Smell the air. Often large groups of wild allium smell faintly of garlic or onion.
Look for tall, grasslike clumps of plants. Wild allium stalks are round and stronger than most other weeds.
Examine the plant's leaves. Wild allium has long, flat leaves. Very broad leaves may indicate Allium tricoccum, or ramps, which are also known as wild leeks.
Examine the plant's flowers. Allium flowers droop from the top of leafless stalks, are yellow or purple, but usually white, bell-shaped and have multiple points. A group of these small, drooping, star-shaped blooms appear from each flowering stalk. Their midveins are green.

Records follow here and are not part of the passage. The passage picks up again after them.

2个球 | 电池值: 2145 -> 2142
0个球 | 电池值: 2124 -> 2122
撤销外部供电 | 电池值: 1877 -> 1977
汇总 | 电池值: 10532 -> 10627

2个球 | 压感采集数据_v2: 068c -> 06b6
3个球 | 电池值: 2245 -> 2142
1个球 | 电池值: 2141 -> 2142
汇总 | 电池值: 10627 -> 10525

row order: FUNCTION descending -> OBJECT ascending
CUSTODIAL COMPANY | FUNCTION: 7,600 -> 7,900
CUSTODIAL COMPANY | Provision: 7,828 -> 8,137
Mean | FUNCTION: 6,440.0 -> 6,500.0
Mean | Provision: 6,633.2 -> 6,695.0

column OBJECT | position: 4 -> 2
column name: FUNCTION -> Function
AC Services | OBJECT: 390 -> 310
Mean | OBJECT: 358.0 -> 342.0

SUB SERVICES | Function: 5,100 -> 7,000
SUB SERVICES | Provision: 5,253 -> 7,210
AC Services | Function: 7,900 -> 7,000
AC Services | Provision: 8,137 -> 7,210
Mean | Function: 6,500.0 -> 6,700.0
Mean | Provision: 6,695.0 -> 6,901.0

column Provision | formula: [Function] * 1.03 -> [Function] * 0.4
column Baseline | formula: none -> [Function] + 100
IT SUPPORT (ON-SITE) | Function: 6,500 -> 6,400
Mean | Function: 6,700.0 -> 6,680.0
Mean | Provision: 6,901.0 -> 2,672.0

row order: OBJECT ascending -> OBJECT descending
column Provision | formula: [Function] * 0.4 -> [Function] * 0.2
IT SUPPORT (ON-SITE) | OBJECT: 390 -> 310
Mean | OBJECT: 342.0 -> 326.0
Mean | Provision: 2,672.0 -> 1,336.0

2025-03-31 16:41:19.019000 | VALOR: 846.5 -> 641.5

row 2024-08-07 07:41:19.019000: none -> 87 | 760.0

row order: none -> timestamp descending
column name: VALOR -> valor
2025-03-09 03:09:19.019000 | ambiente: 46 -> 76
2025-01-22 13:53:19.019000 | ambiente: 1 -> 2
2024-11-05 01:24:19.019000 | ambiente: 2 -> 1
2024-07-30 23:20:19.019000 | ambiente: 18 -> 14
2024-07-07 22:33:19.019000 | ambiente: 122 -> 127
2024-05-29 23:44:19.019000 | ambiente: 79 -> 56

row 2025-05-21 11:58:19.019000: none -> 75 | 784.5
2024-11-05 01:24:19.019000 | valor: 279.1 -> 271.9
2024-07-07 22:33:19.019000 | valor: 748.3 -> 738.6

Remove the plant at its root. Grasp the plant close to the ground, and lightly tug back and forth until you work the plant out of the ground, root and all. If you see a tiny onion at the end of the plant, it's wild leeks, onionweed, also known as Allium triquetrum or wild garlic, known as Allium ursinum.
Bring your plants home and wash them thoroughly in water. Break a stalk in half. The taste should tell you what kind of wild allium you've picked: wild leeks, onionweed or wild garlic are the most likely varieties.
According to the Sacred Earth website, sometimes wild garlic leaves host fox tapeworm eggs, which can be fatal if ingested by humans unless they are detected early. Significantly reduce your risks of ingesting these eggs by thoroughly washing your food before eating it. Any food that grows near the ground where foxes live may host this species of tapeworm egg. Cooking or drying the leaves also eliminates much of your risk.